- Born: January 18, 1923 Washington, D.C.
- Died: February 16, 2009 (aged 86)
- Education: Howard University University of Maryland, College Park
- Occupations: Painter and sculptor

= Erlena Chisolm Bland =

American painter (1923-2009)

Erlena Chisolm Bland (January 18, 1923 – February 16, 2009) was an American painter and sculptor.

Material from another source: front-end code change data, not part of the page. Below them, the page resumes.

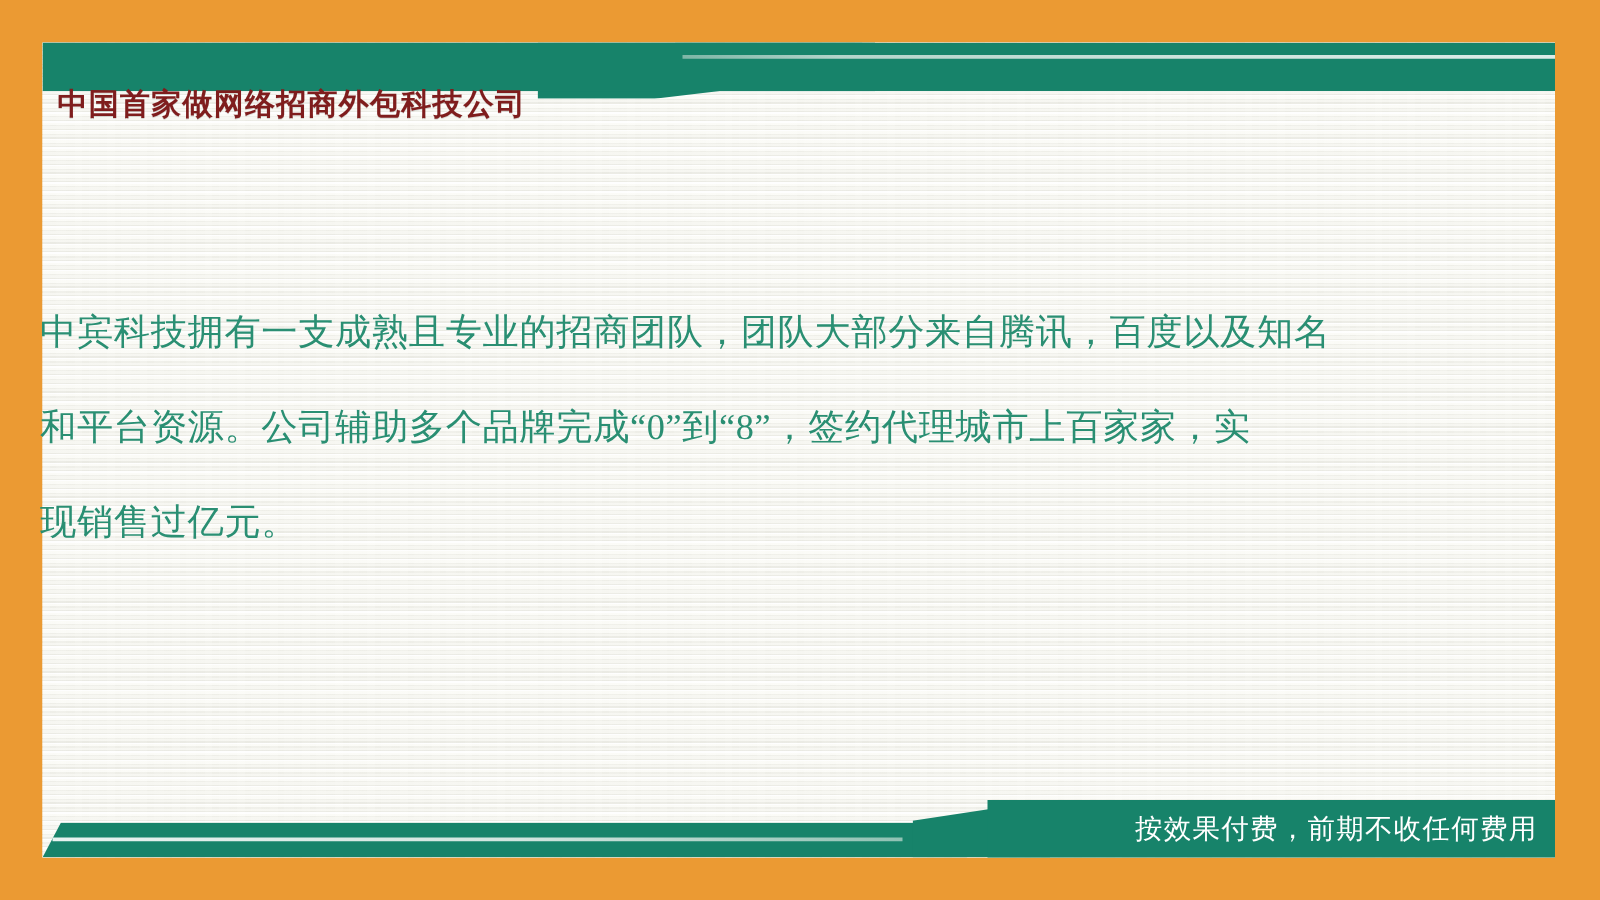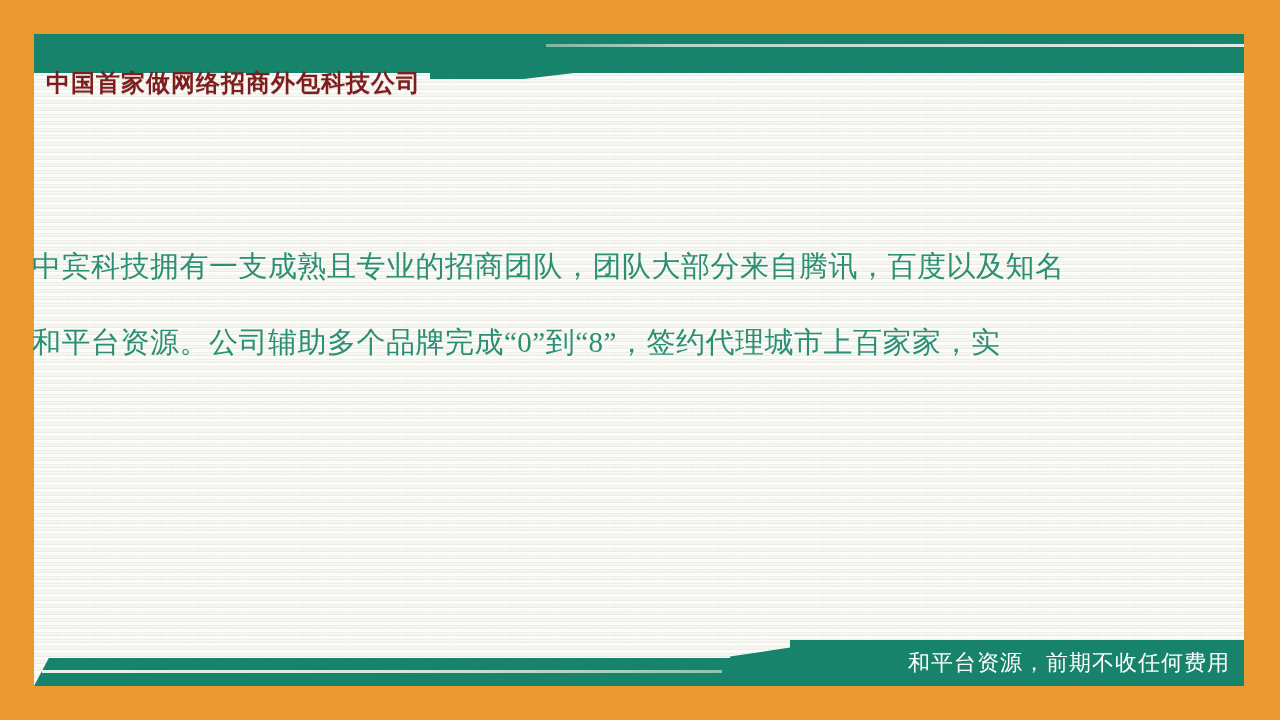--- a/index.html
+++ b/index.html
@@ -133,6 +133,7 @@
   <div class="body-text">
     <span class="ln">中宾科技拥有一支成熟且专业的招商团队，团队大部分来自腾讯，百度以及知名</span>
     <span class="ln">和平台资源。公司辅助多个品牌完成“0”到“8”，签约代理城市上百家家，实</span>
+    <span class="ln">现销售过亿元。</span>
   </div>
 
   <div class="ftr-thin"></div>

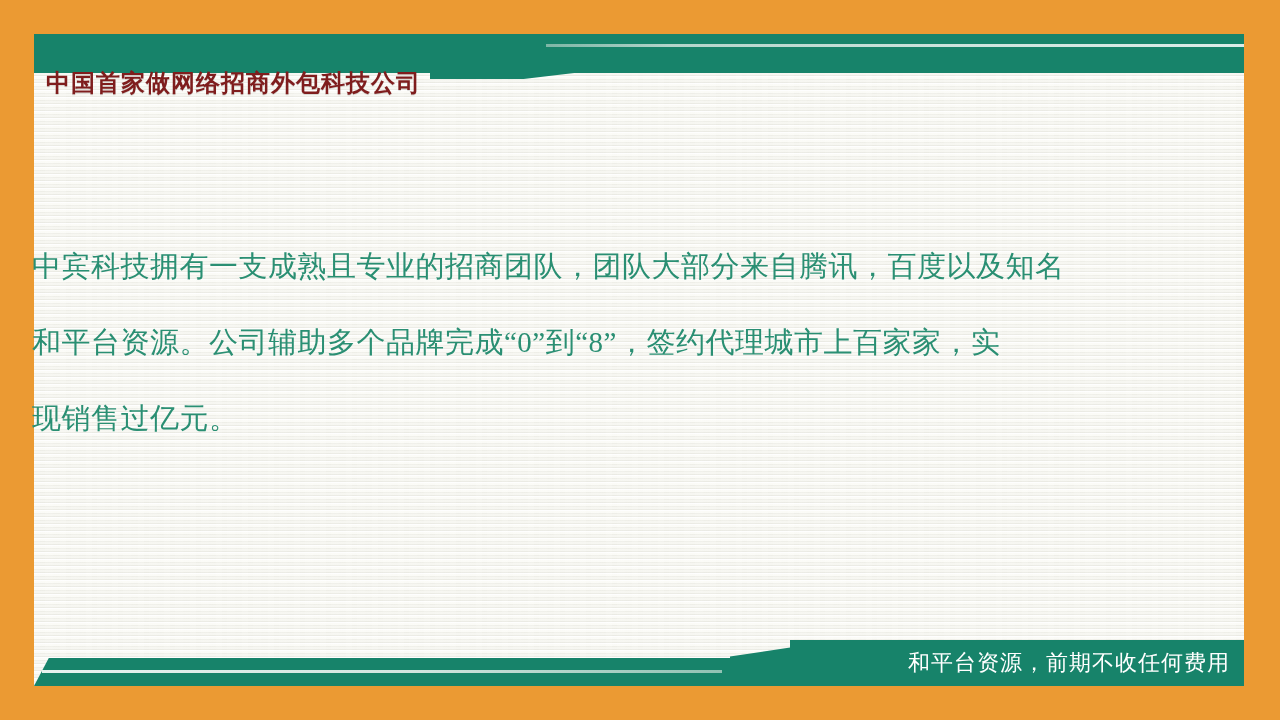--- a/index.html
+++ b/index.html
@@ -140,7 +140,7 @@
   <div class="ftr-thin-line"></div>
   <div class="ftr-wedge"></div>
   <div class="ftr-bar"></div>
-  <div class="ftr-text">和平台资源，前期不收任何费用</div>
+  <div class="ftr-text">按效果付费，前期不收任何费用</div>
 
 </div>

Born in Washington, D.C., Bland attended Dunbar High School and earned her Bachelor of Fine Arts degree from Howard University; she received a master's degree in library science at the University of Maryland, College Park. She spent nearly two decades as a librarian working with special education students at Goding Elementary School in Washington. She created art during her free time, and in retirement took classes at the Maryland Institute College of Art, the Corcoran School of Art, and the Art League in Alexandria, Virginia before acquiring a studio. She exhibited throughout the Washington D.C. area and further afield during her career, showing work both solo and in group exhibitions. With her husband, Dr. Charles N. Bland, she had two children, a son and a daughter; the couple designed and built their own home on Kalmia Road in Washington. Bland died of cancer at a nursing home in Washington. She was buried at Fort Lincoln Cemetery after a funeral at the Dumbarton Chapel on the Howard University campus.